Privacy and decentralization are very important to me. So when a decentralized VPN, powered by blockchain technology, released their whitepaper; it truly peaked my interest. A “distributed, trustless and sustainable network - providing open access
and privacy to all Internet users” is an amazing feat. I wanted to do this write-up before the Token Sale but life got a little bit hasty. So here I am now. Buckle up because we are going for a ride down this rabbit hole.

The Mysterium Network is trying to build a decentralized VPN that incentives network participants to participate in the network. This removes the central authority from the VPN equation thus giving individuals more privacy and a network which will never go down due to its decentralized nature. All payments are done using Ethereum tokens which, due to the Ethereum’s fully transparent design, are pseudo-anonymous. It’s supposed to provide anonymity, decentralized traffic routing, possibility for end-to-end
encryption, a low honeypot risk, and other magical things which makes it a no-brainer to go with them instead of the yucky privacy destroying centralized VPNs.

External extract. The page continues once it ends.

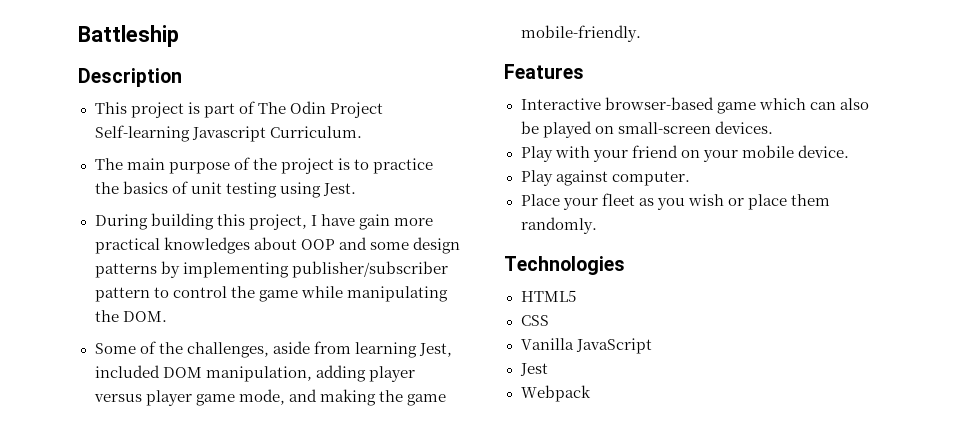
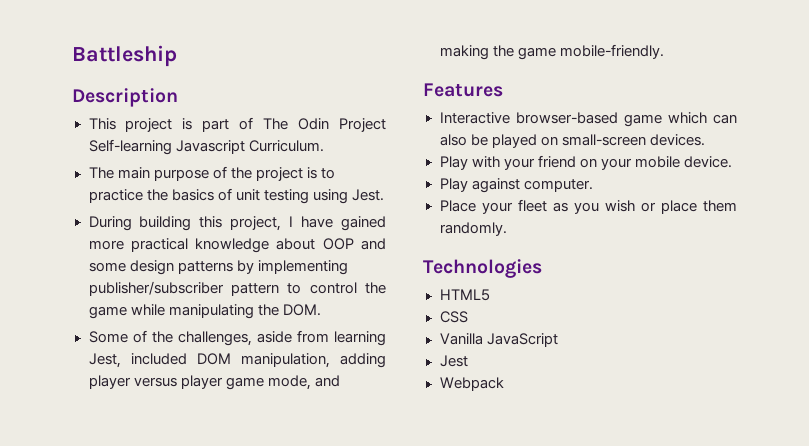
- During building this project, I have gain more practical knowledges about OOP and some design patterns by implementing publisher/subscriber pattern to control the game while manipulating the DOM.
+ During building this project, I have gained more practical knowledge about OOP and some design patterns by implementing publisher/subscriber pattern to control the game while manipulating the DOM.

However, there are fatal flaws the mysterium network can not address in it’s currently proposed design. Man In The Middle (MITM) attacks, government censorship or takedown, spam service announcements which will break service discovery, and the horribly inherent pseudo-anonymous nature which can remove any given privacy.

So let’s start with the elephant in the room, MITM attacks. This setup is a MITM’s wetdream. The MITMer can publically announce any system without any limitations on the blockchain. It will be stored there forever with the only limitation that I will need to re-announce the server after a predefined number of blocks. There is no central authority controlling who can get in or them getting kicked out. Even if the mysterium foundation made a way for the contract to invalidate a proposal there is nothing stopping the MITMer from announcing another one automatically. Everything is transparent so they could see if one of their servers were invalidated in real time. So now that the MITMer has a sure unstoppable way to announce their system on the network they can proceed to get connections from the unknowing victims.
These connections are stupidly simple to man in the middle.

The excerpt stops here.